Some of the kids have ties in that area, so they were waiting — even more tensely than the rest of us — to see if a grand jury would indict the officer and whether the failure to do so would mean renewed violence. These were serious-minded young people concerned about the state of their nation and they were wondering what they could do to effect change. ...
It amazes me that half a century ago people their age fought for civil rights, women’s rights and an end to a useless war in Southeast Asia using no technology more sophisticated than mimeograph machines and rotary-dial telephones, while kids with iPads and social-media accounts feel helpless to make themselves heard. I’ve walked away from many encounters with students feeling that they were earnest, well-intentioned — and utterly clueless about their power to better the world.
David Kaiser and spooky action at a distance.
Fifty years ago this month, the Irish physicist John Stewart Bell submitted a short, quirky article to a fly-by-night journal titled Physics, Physique, Fizika. He had been too shy to ask his American hosts, whom he was visiting during a sabbatical, to cover the steep page charges at a mainstream journal, the Physical Review. Though the journal he selected folded a few years later, his paper became a blockbuster. Today it is among the most frequently cited physics articles of all time.

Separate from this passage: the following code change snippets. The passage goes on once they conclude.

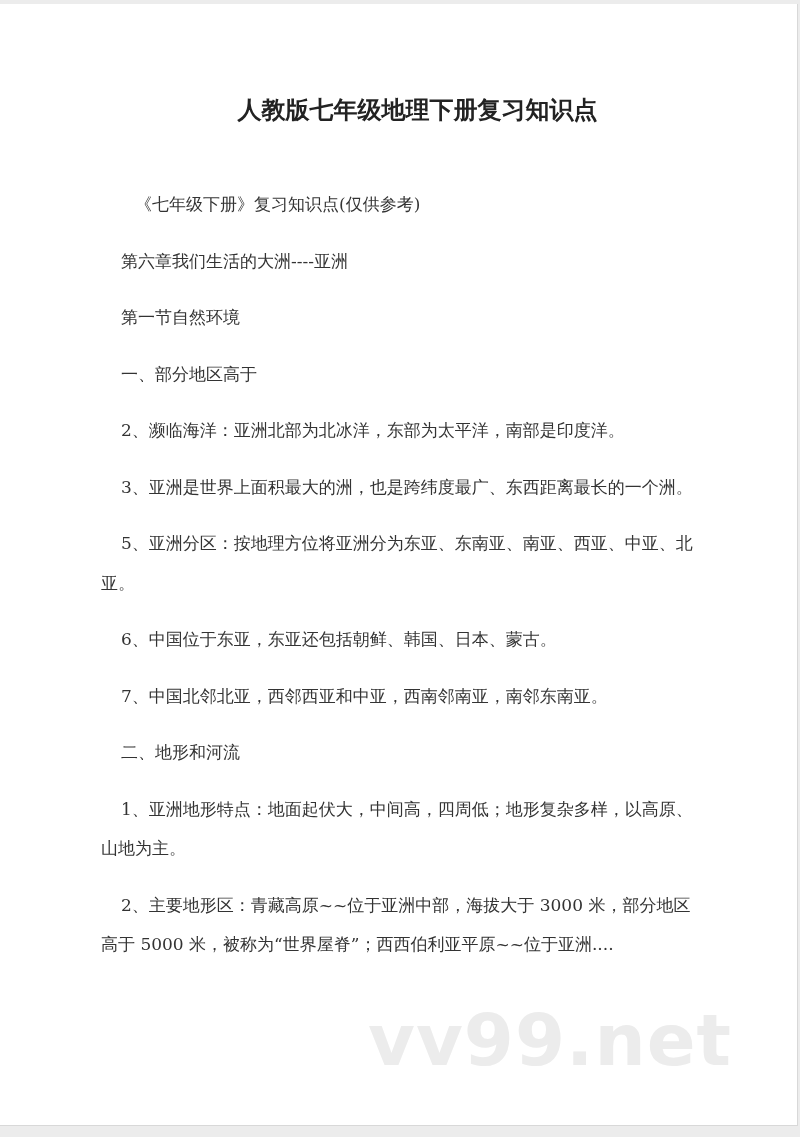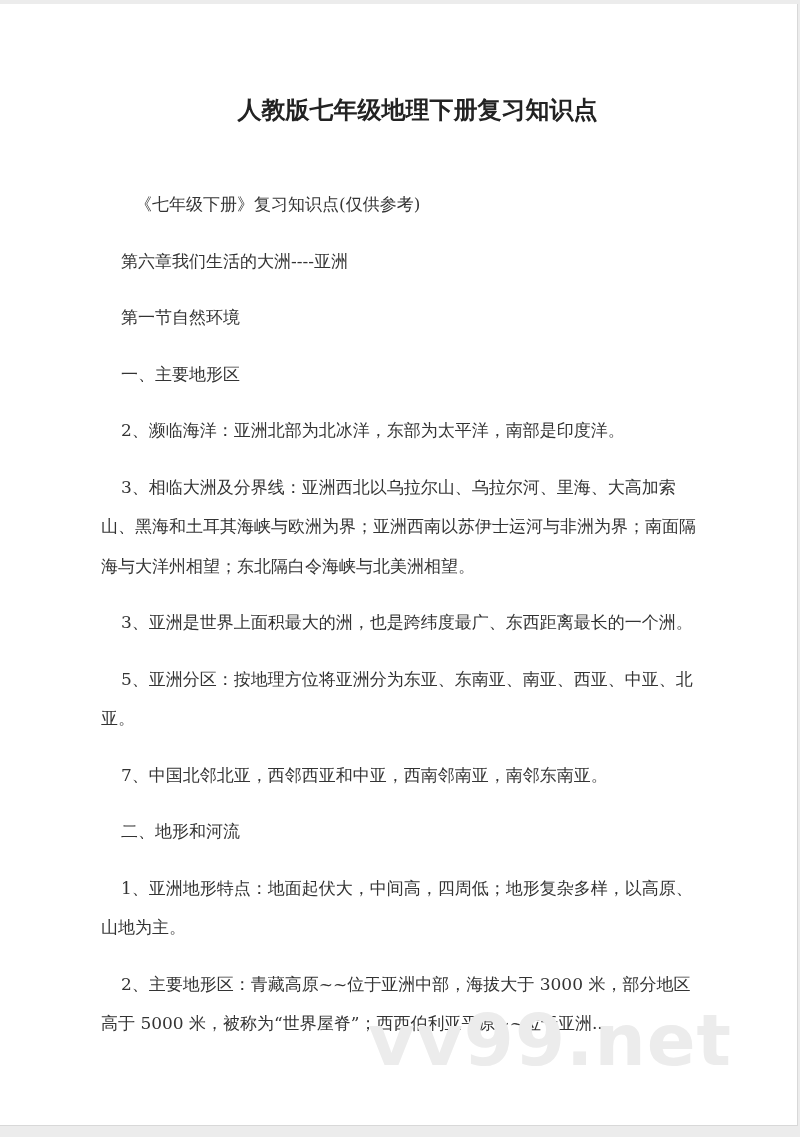"一、主要地形区" p.para { text: 主要地形区 -> 部分地区高于 }
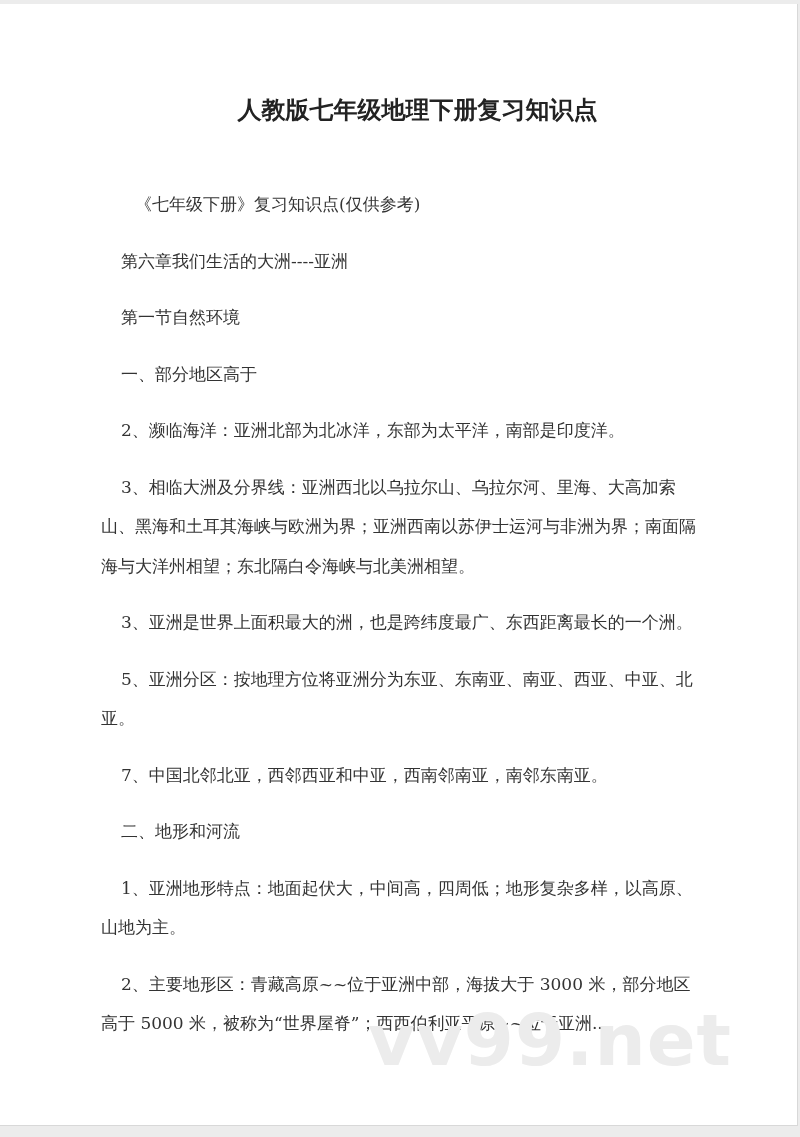"3、相临大洲及分界线：亚洲西北以乌拉尔山、乌拉尔河、里海、大高加索山、黑海和土耳" p.para { html: <p>3、相临大洲及分界线：亚洲西北以乌拉尔山、乌拉尔河、里海、大高加索山、黑海和土耳其海峡与欧洲为界；亚洲西南以苏伊士运河与非洲为界；南面隔海与大洋州相望；东北隔白令海峡与北美洲相望。</p> -> none }
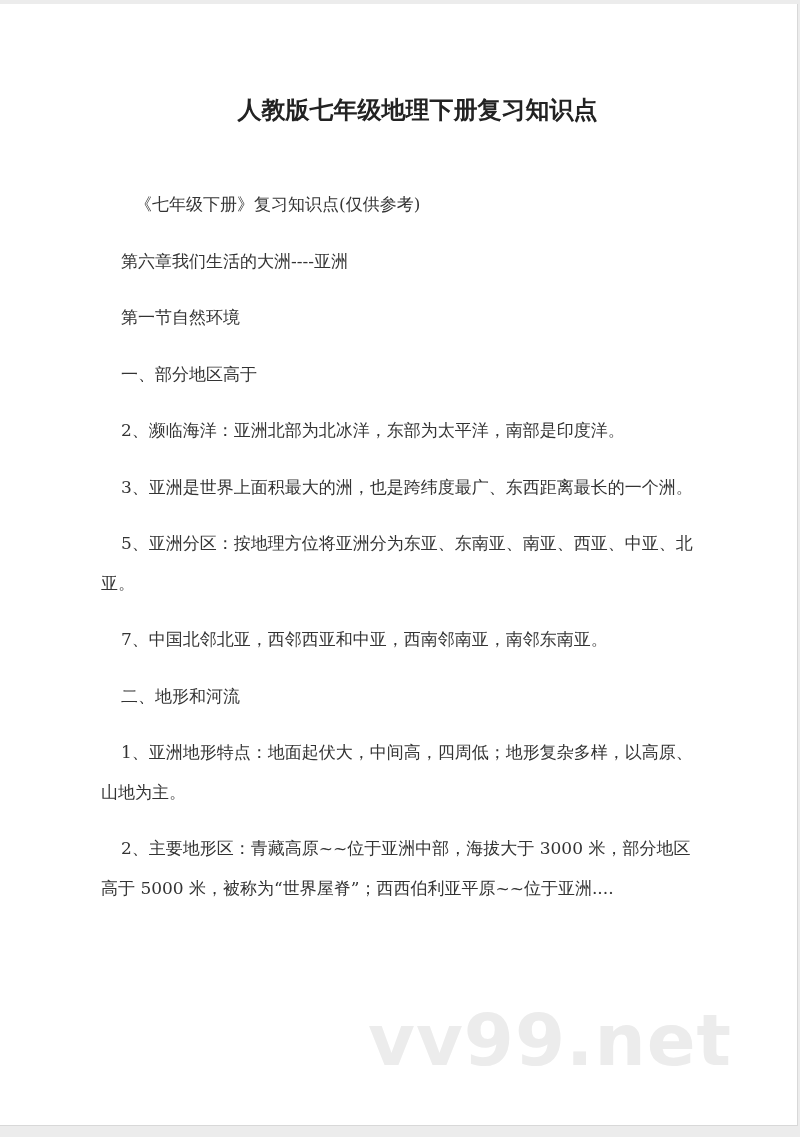"6、中国位于东亚，东亚还包括朝鲜、韩国、日本、蒙古。" p.para { html: none -> <p>6、中国位于东亚，东亚还包括朝鲜、韩国、日本、蒙古。</p> }
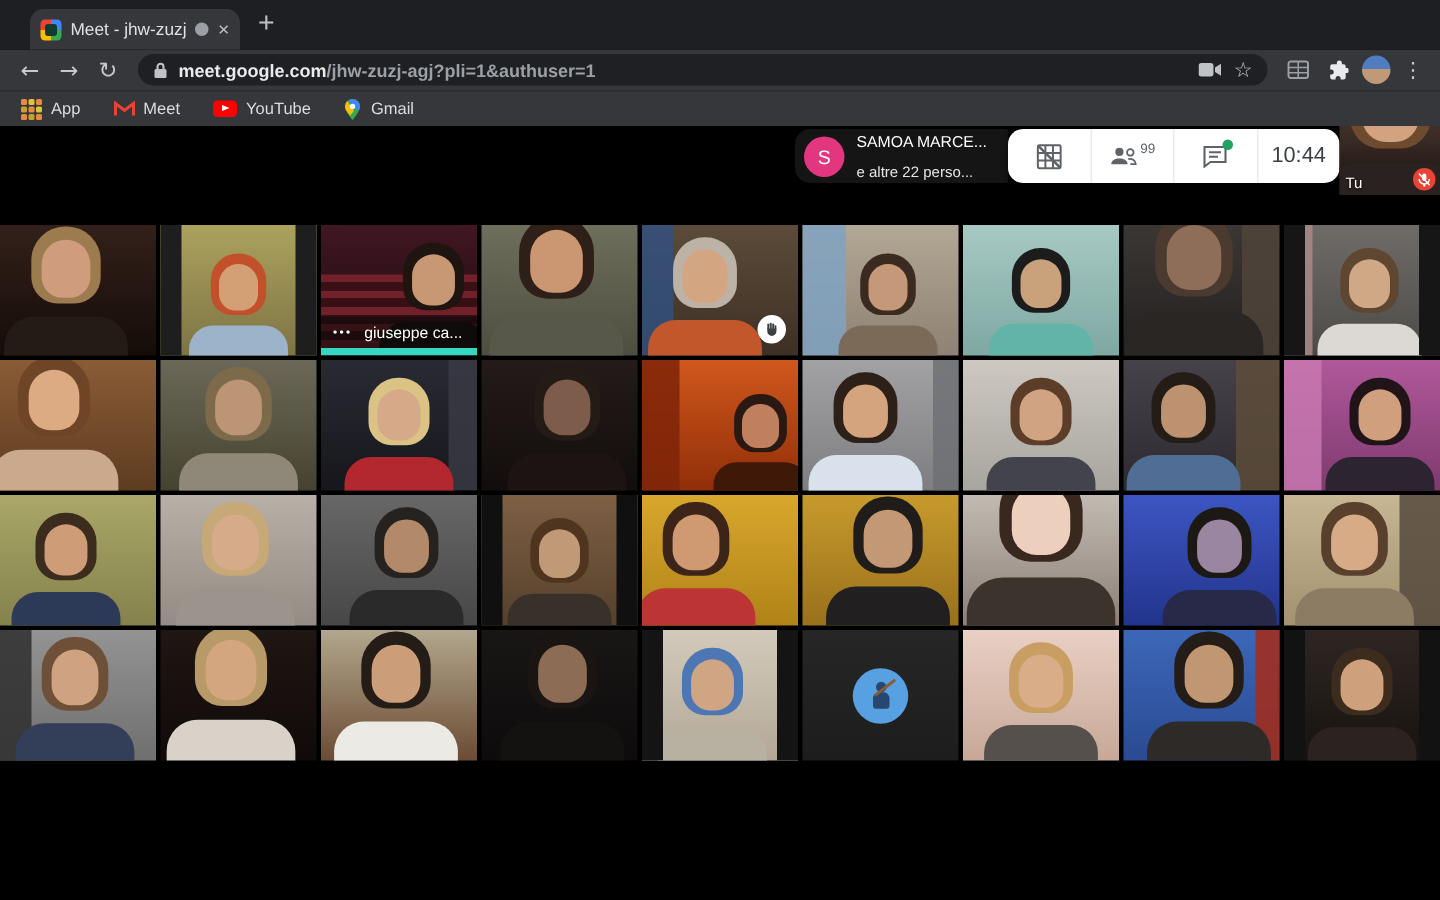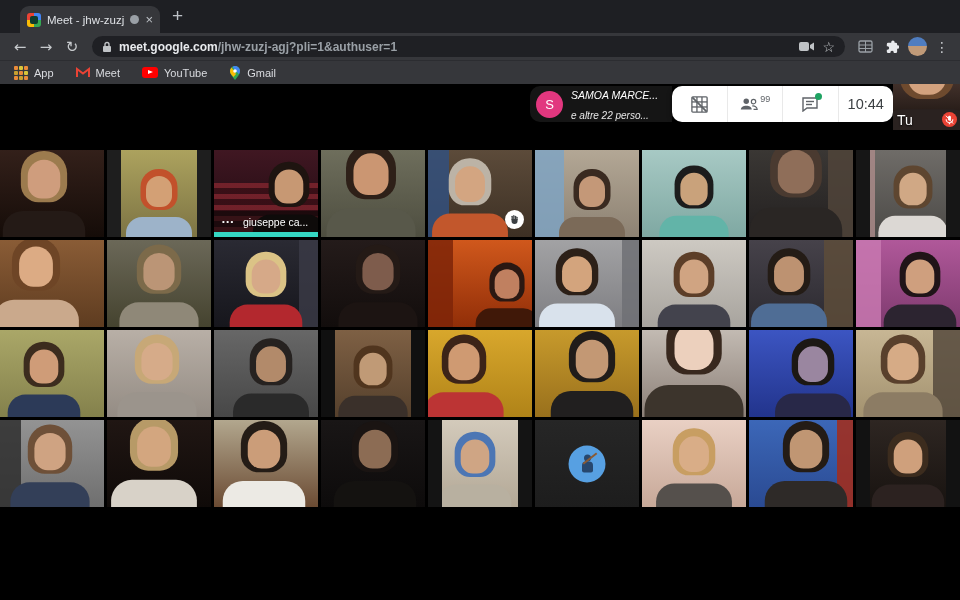"SAMOA MARCE..." .presence-text { font-style: italic -> none }
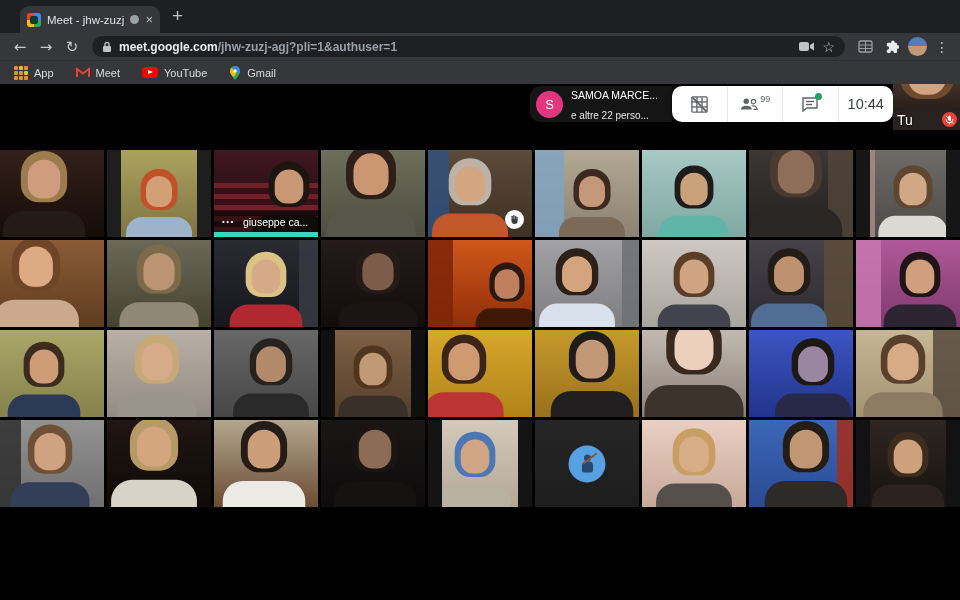"Tu" .tu { font-size: 14px -> 10px }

Bell’s paper made important claims about quantum entanglement, one of those captivating features of quantum theory that depart strongly from our common sense. Entanglement concerns the behavior of tiny particles, such as electrons, that have interacted in the past and then moved apart. Tickle one particle here, by measuring one of its properties — its position, momentum or “spin” — and its partner should dance, instantaneously, no matter how far away the second particle has traveled.
The key word is “instantaneously.” The entangled particles could be separated across the galaxy, and somehow, according to quantum theory, measurements on one particle should affect the behavior of the far-off twin faster than light could have traveled between them.
Not only is this part of quantum looking pretty much like fact, we're getting better at it all the time.